JUBIRTVNEWS.COM – Badan Meteorologi, Klimatologi, dan Geofisika (BMKG) mencatat bahwa hingga awal Juni 2025, baru sekitar 19 persen zona musim di Indonesia yang benar-benar memasuki musim kemarau. Sebagian besar wilayah lainnya masih berada dalam kondisi musim hujan, meskipun secara klimatologis, kemarau seharusnya sudah dimulai.
Kepala BMKG, Dwikorita Karnawati, menjelaskan bahwa curah hujan yang tinggi selama April hingga Mei 2025 telah memundurkan awal musim kemarau di banyak wilayah. Ia menyebut bahwa fenomena ini sudah BMKG prediksi melalui prakiraan iklim bulanan sejak Maret 2025.
“Prediksi musim dan bulanan yang kami rilis sejak Maret lalu menunjukkan adanya anomali curah hujan yang diatas normal di wilayah-wilayah tersebut, dan ini menjadi dasar utama dalam memprediksi mundurnya musim kemarau tahun ini,” ujar Dwikorita dalam keterangannya, dikutip dari laman BMKG, Minggu (22/6/2025).
BMKG mengamati peningkatan curah hujan terutama di Sumatera bagian selatan, Pulau Jawa, Bali, Nusa Tenggara Barat (NTB), dan Nusa Tenggara Timur (NTT). Curah hujan yang terus bertahan ini menghambat proses transisi menuju musim kemarau.
Dalam analisis curah hujan Dasarian I (10 hari pertama) Juni 2025, BMKG menemukan bahwa 72 persen wilayah menunjukkan sifat hujan normal, 23 persen berada dalam kategori bawah normal (lebih kering), dan 5 persen masih mengalami hujan di atas normal.

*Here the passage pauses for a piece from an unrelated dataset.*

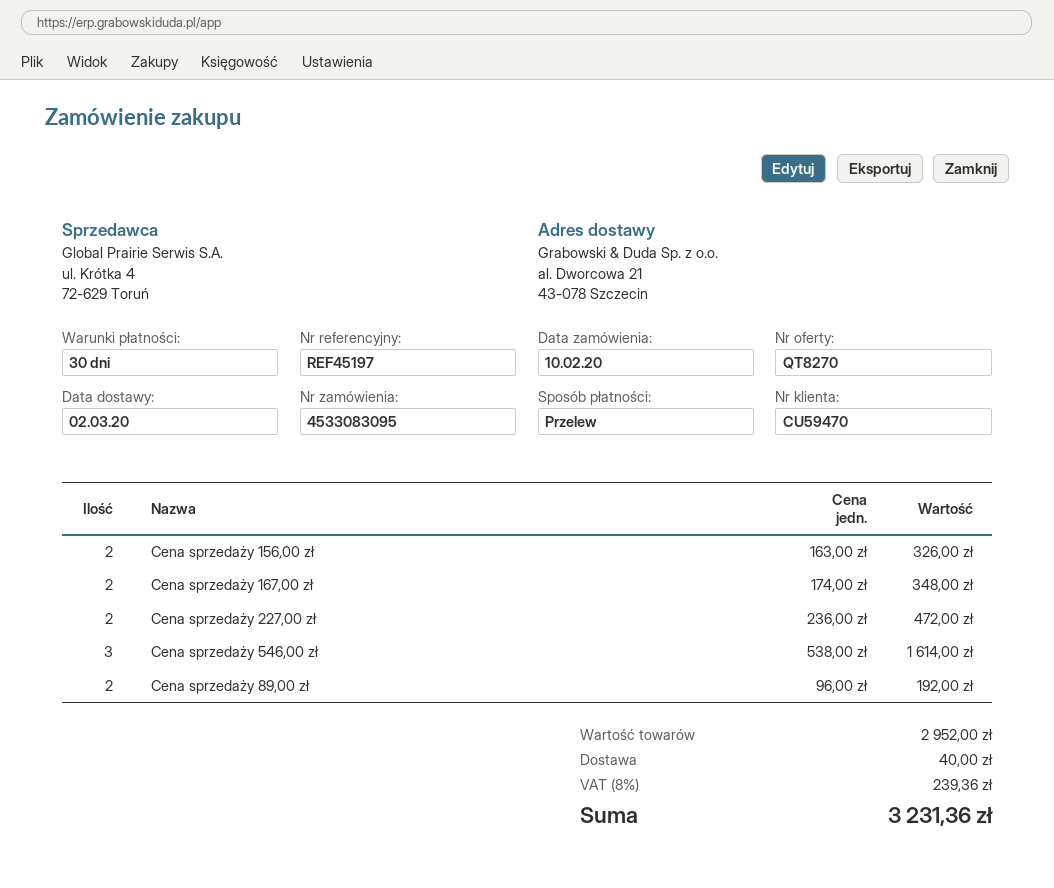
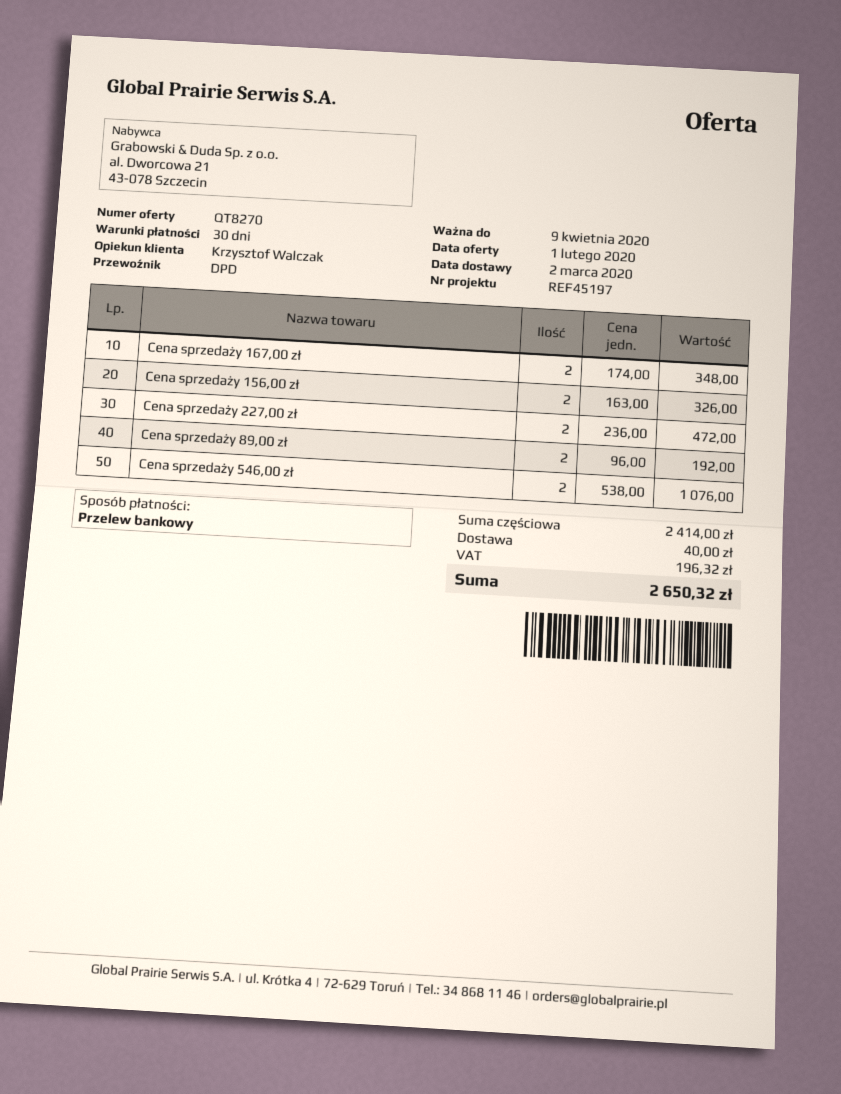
Cena sprzedaży 546,00 zł: 3 x 538.00 = 1614.00 -> 2 x 538.00 = 1076.00
subtotal: 2952.00 -> 2414.00
tax: 239.36 -> 196.32
total: 3231.36 -> 2650.32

Wilayah seperti Sumatera dan Kalimantan bahkan sudah menunjukkan tren kering selama beberapa dasarian terakhir, menandakan bahwa musim kemarau lebih awal terjadi di wilayah utara ketimbang wilayah selatan Indonesia.

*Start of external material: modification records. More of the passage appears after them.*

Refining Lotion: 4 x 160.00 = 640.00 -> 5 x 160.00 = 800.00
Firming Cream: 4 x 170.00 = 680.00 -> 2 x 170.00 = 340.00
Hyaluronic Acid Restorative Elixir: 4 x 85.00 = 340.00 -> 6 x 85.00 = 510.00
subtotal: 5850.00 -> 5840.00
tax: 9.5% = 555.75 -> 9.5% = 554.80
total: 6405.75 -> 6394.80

Namun demikian, sepanjang April–Mei 2025, BMKG mencatat bahwa hujan di atas normal masih terjadi di beberapa wilayah, seperti Sumatera Selatan, Jawa, Bali, NTB, NTT, sebagian Kalimantan, Sulawesi, dan Papua bagian selatan. Pola cuaca ini menunjukkan bahwa transisi menuju musim kemarau tidak berlangsung seragam secara nasional.

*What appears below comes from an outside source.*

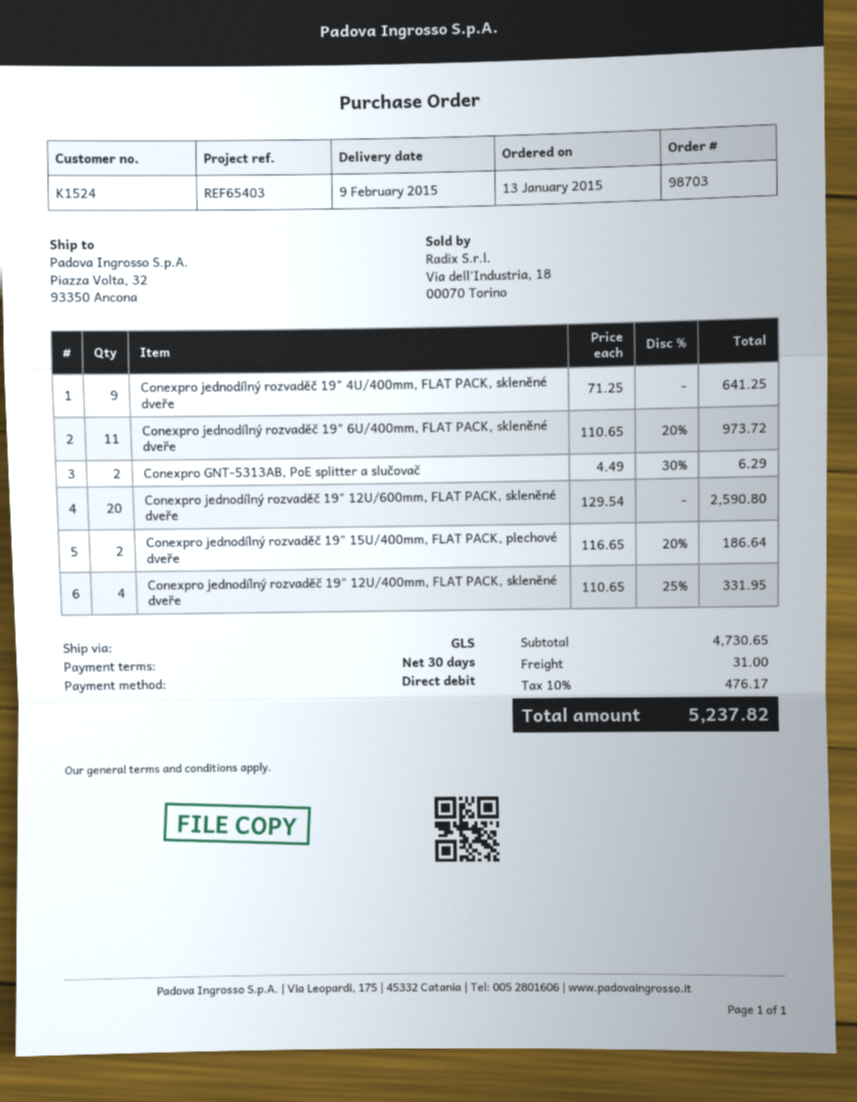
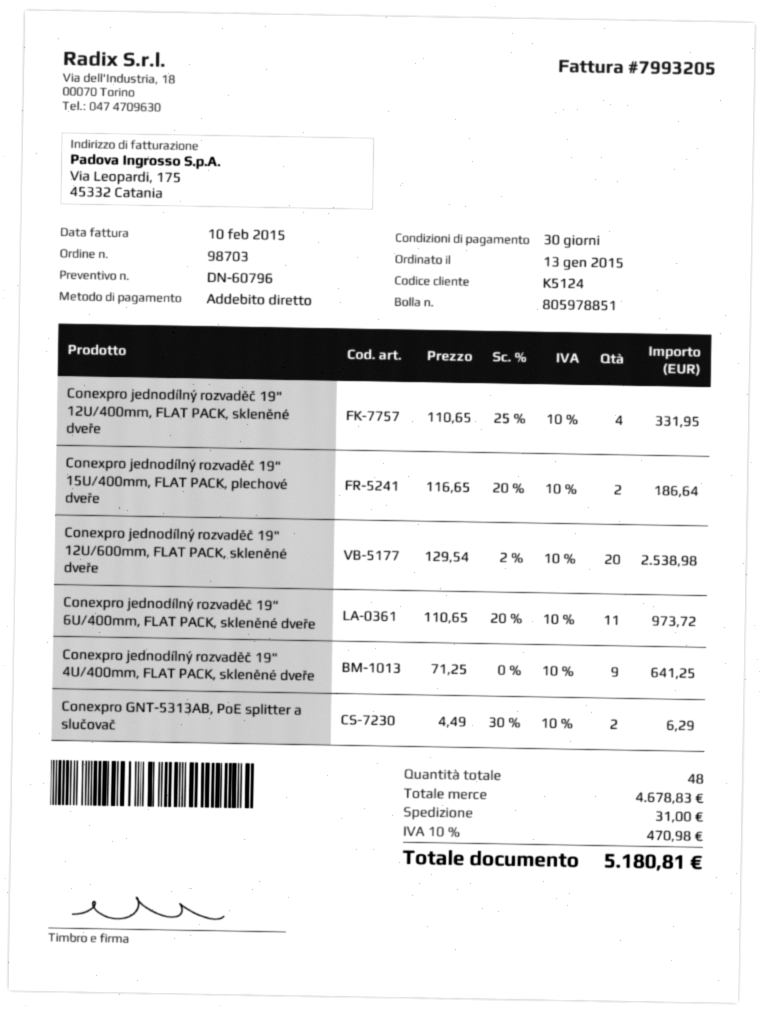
customer number: K1524 -> K5124
Conexpro jednodílný rozvaděč 19" 12U/600mm, FLAT PACK, skleněné dveře: 20 x 129.54 = 2590.80 -> 20 x 129.54 - 2% = 2538.98
subtotal: 4730.65 -> 4678.83
tax: 10% = 476.17 -> 10% = 470.98
total: 5237.82 -> 5180.81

BMKG memperkirakan curah hujan tinggi akan terus berlanjut di beberapa wilayah hingga Oktober 2025. Karena itu, musim kemarau tahun ini diperkirakan memiliki durasi lebih pendek dengan karakteristik curah hujan di atas normal.
Dwikorita menekankan bahwa kondisi ini membawa dua dampak utama. Di satu sisi, hujan selama kemarau bisa menjadi berkah bagi petani padi karena irigasi tetap tersedia. Namun di sisi lain, kondisi lembap dapat merugikan petani hortikultura karena meningkatkan risiko hama dan penyakit.
“Kami mendorong petani hortikultura untuk mengantisipasi kondisi ini dengan menyiapkan sistem drainase yang baik dan perlindungan tanaman yang memadai,” tutur Dwikorita.
Ia juga meminta pemerintah daerah dan masyarakat meningkatkan kesiapsiagaan menghadapi dinamika iklim yang semakin tidak menentu akibat perubahan iklim global.
“Kita tidak bisa lagi berpaku pada pola iklim lama. Perubahan iklim global menyebabkan anomali-anomali yang harus kita waspadai dan adaptasi harus dilakukan secara cepat dan tepat,” tegasnya.
Dwikorita menambahkan bahwa BMKG akan terus menyediakan informasi prediktif dan analisis iklim secara real time untuk mendukung kebijakan di berbagai sektor, mulai dari pertanian hingga mitigasi bencana.
“BMKG akan terus berkomitmen mendampingi masyarakat dan pemangku kepentingan dalam membaca perubahan cuaca dan iklim dengan lebih presisi, agar setiap langkah ke depan bisa lebih bijak dan berbasis data,” pungkasnya.